What Is XML?

XML stands for Extensible Markup Language, and its very flexibility makes it notoriously hard to define. It is beyond the scope of this book to provide a complete introduction to XML, but we can cover some of the basics. If you would like to read more about XML, please read Sams Teach Yourself XML in 24 Hours (ISBN 0-672-32213-7). For a formal definition, see http://www.w3.org/XML/.

XML is a markup language that enables you to define your own markup languages. In fact, it is more a set of rules than a language in itself. These rules determine the ways in which you can define tags and elements (similar to HTML elements). As long as you obey the rules, you have complete freedom to create languages that fulfill a whole range of functions. Because the rules are strict, XML interpreters can easily read XML documents and make their contents available to scripts that can then act on the instructions they contain.

An XML document usually starts with an XML declaration, like so:

<?xml version="1.0"?>

It also might refer to a document type declaration (DTD). DTDs are beyond the scope of this book, but they define which elements a document can contain, and in what order. Here's an example of one:

<!DOCTYPE rootel SYSTEM "http://www.corrosive.co.uk/sample.dtd">

The rest of an XML document is made up primarily of tags that combine to form elements and attributes. XML elements look very similar to HTML elements. An XML element is made up of starting and ending tags that can surround text or other elements.

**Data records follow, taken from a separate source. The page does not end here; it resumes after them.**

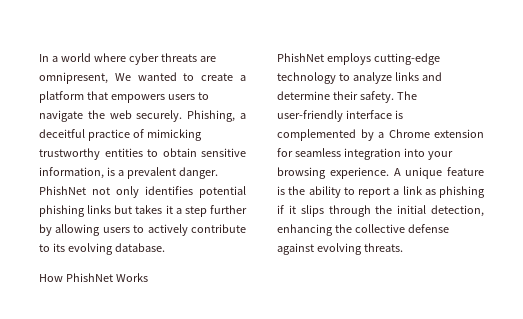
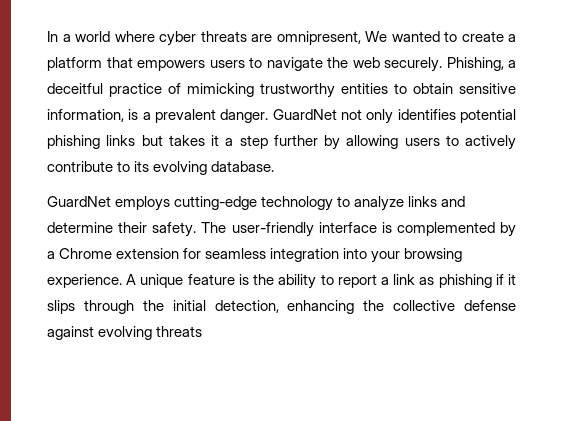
- PhishNet not only identifies potential phishing links but takes it a step further by allowing users to actively contribute to its evolving database.
+ GuardNet not only identifies potential phishing links but takes it a step further by allowing users to actively contribute to its evolving database.
- How PhishNet Works
- PhishNet employs cutting-edge technology to analyze links and determine their safety.
+ GuardNet employs cutting-edge technology to analyze links and determine their safety.
- A unique feature is the ability to report a link as phishing if it slips through the initial detection, enhancing the collective defense against evolving threats.
+ A unique feature is the ability to report a link as phishing if it slips through the initial detection, enhancing the collective defense against evolving threats

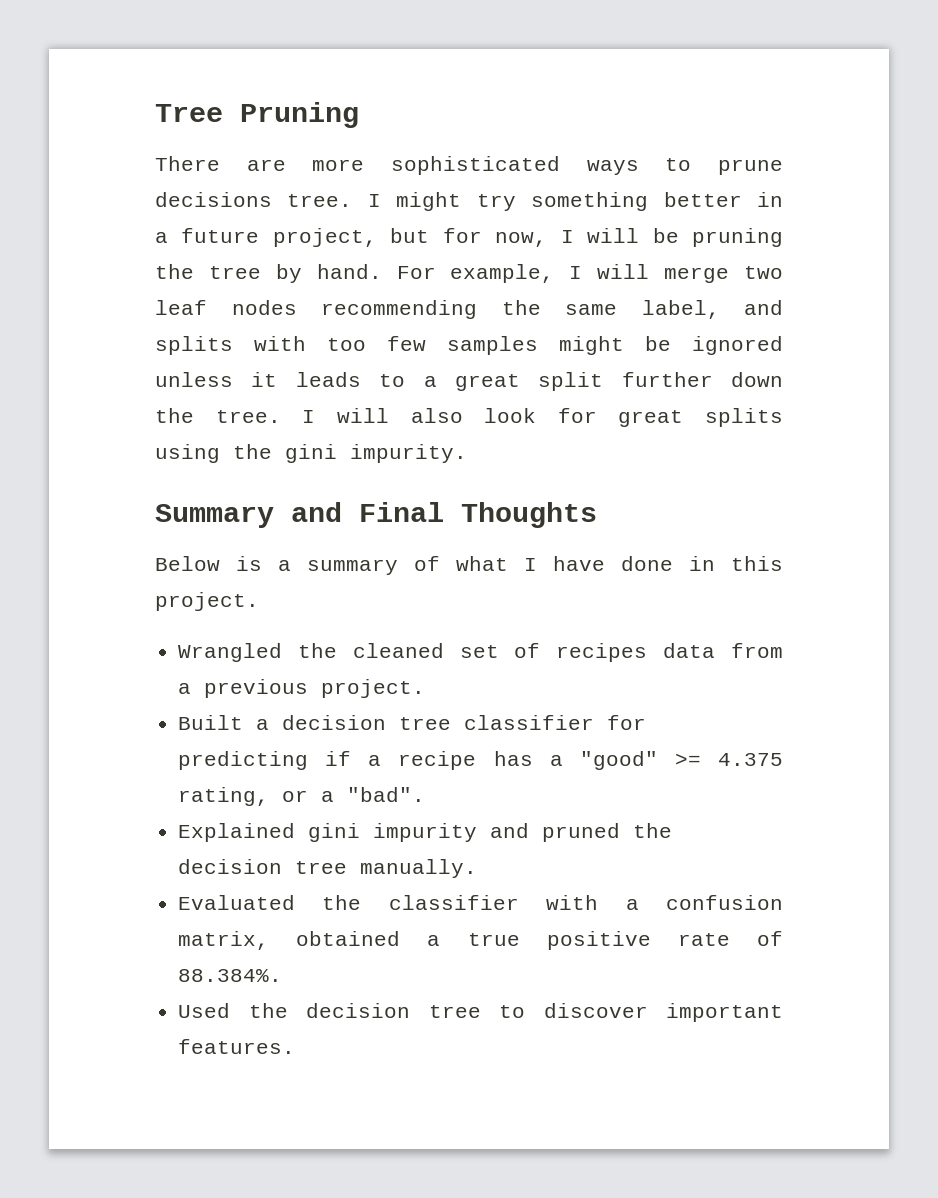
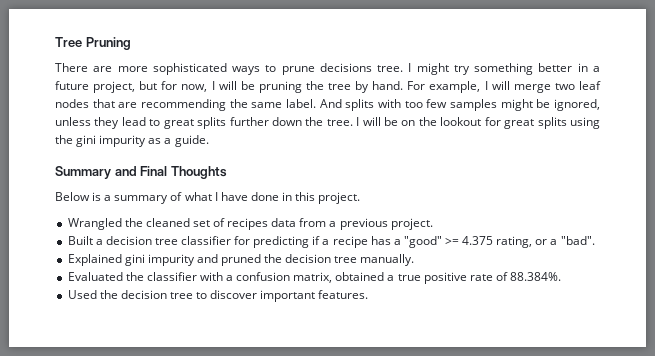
- For example, I will merge two leaf nodes recommending the same label, and splits with too few samples might be ignored unless it leads to a great split further down the tree.
+ For example, I will merge two leaf nodes that are recommending the same label. And splits with too few samples might be ignored, unless they lead to great splits further down the tree.
- I will also look for great splits using the gini impurity.
+ I will be on the lookout for great splits using the gini impurity as a guide.

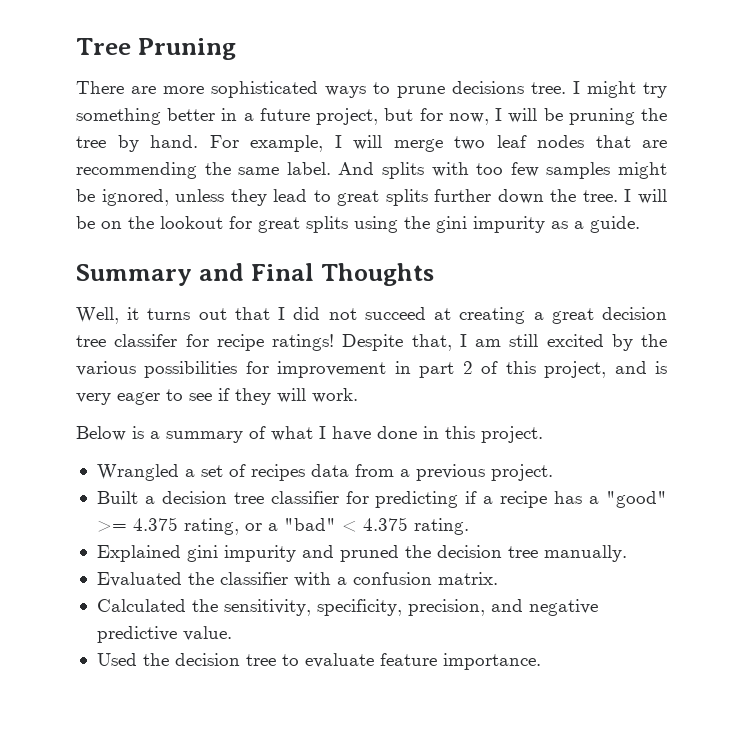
+ Well, it turns out that I did not succeed at creating a great decision tree classifer for recipe ratings! Despite that, I am still excited by the various possibilities for improvement in part 2 of this project, and is very eager to see if they will work.
- Wrangled the cleaned set of recipes data from a previous project.
+ Wrangled a set of recipes data from a previous project.
- Built a decision tree classifier for predicting if a recipe has a "good" >= 4.375 rating, or a "bad".
+ Built a decision tree classifier for predicting if a recipe has a "good" >= 4.375 rating, or a "bad" < 4.375 rating.
- Evaluated the classifier with a confusion matrix, obtained a true positive rate of 88.384%.
+ Evaluated the classifier with a confusion matrix.
+ Calculated the sensitivity, specificity, precision, and negative predictive value.
- Used the decision tree to discover important features.
+ Used the decision tree to evaluate feature importance.

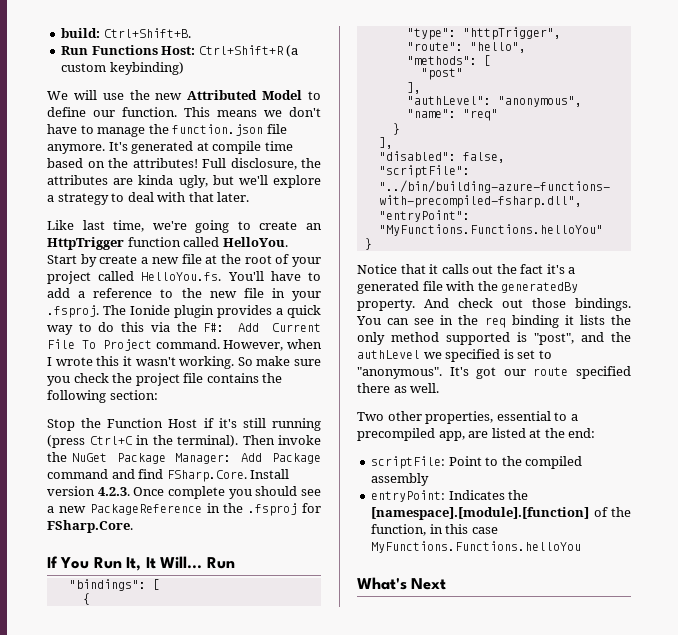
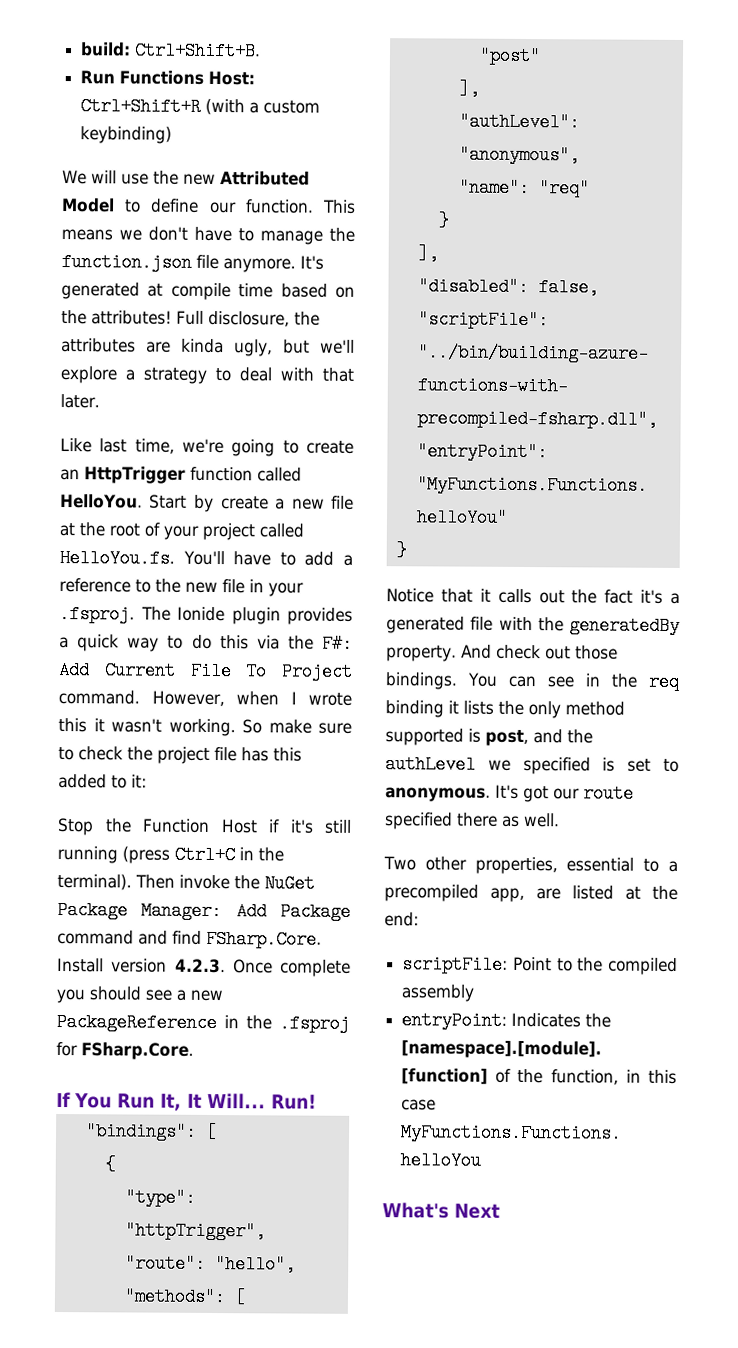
- Run Functions Host: Ctrl+Shift+R (a custom keybinding)
+ Run Functions Host: Ctrl+Shift+R (with a custom keybinding)
- So make sure you check the project file contains the following section:
+ So make sure to check the project file has this added to it:
- If You Run It, It Will... Run
+ If You Run It, It Will... Run!
- You can see in the req binding it lists the only method supported is "post", and the authLevel we specified is set to "anonymous".
+ You can see in the req binding it lists the only method supported is post, and the authLevel we specified is set to anonymous.

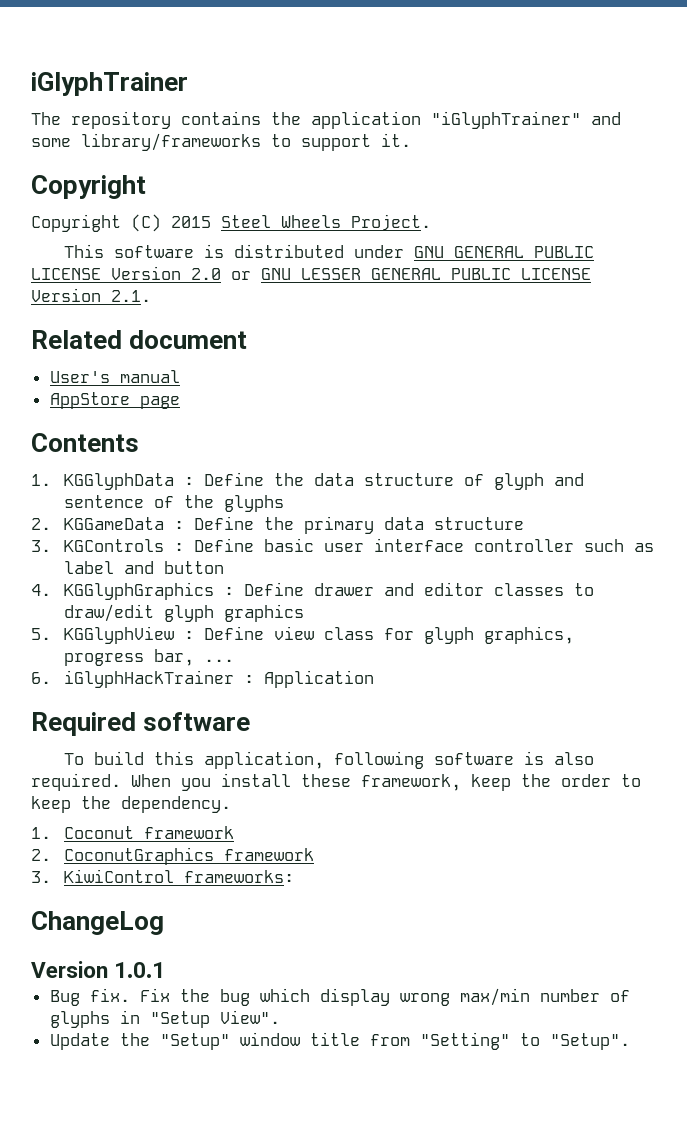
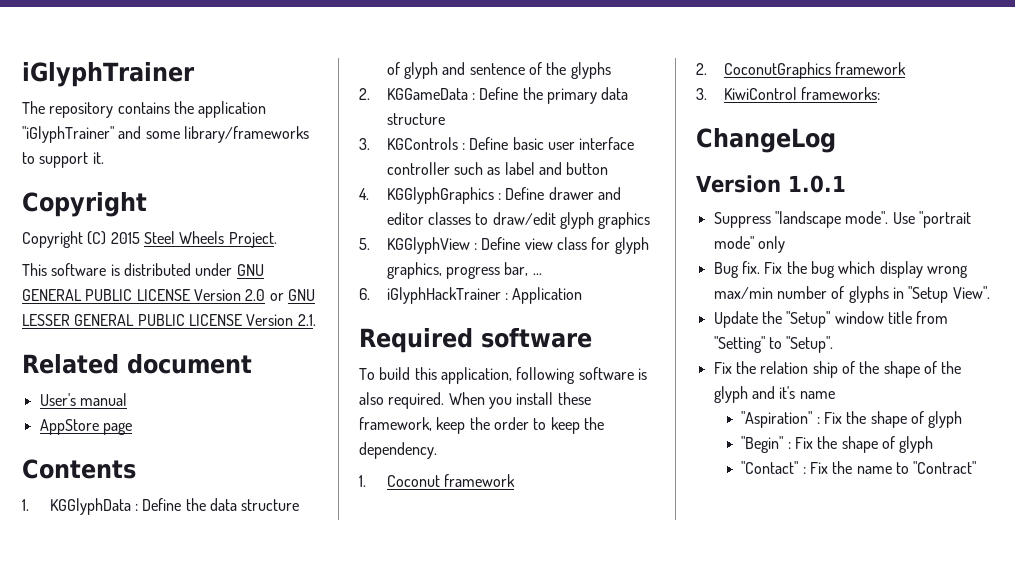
+ Suppress "landscape mode". Use "portrait mode" only
+ Fix the relation ship of the shape of the glyph and it's name
+ "Aspiration" : Fix the shape of glyph
+ "Begin" : Fix the shape of glyph
+ "Contact" : Fix the name to "Contract"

A starting tag consists of a less than sign (<) followed by an element name followed by a greater than sign (>). Open tags can also contain attributes that consist of an attribute name and a quoted attribute value separated by an equals sign. The following fragment illustrates an open tag containing an attribute:

<newsitem type="world">

Both attribute and element names must begin with a letter or an underscore followed by any combination of letters and numbers. No element name can begin with the letters xml.

A closing tag consists of a less than sign (<), a forward slash (/) followed by an element name followed by a greater than sign (>), as shown here:

</newsitem>

As you can see, XML elements look pretty familiar. One variation you might not be used to, however, is the empty element. These are compressed into a single tag, so

<nothinghere></nothinghere>

would become

<nothinghere />

Listing 22.1 pulls all this together into a sample XML document. This is a shortened version of the XML document that we will be working on throughout the chapter.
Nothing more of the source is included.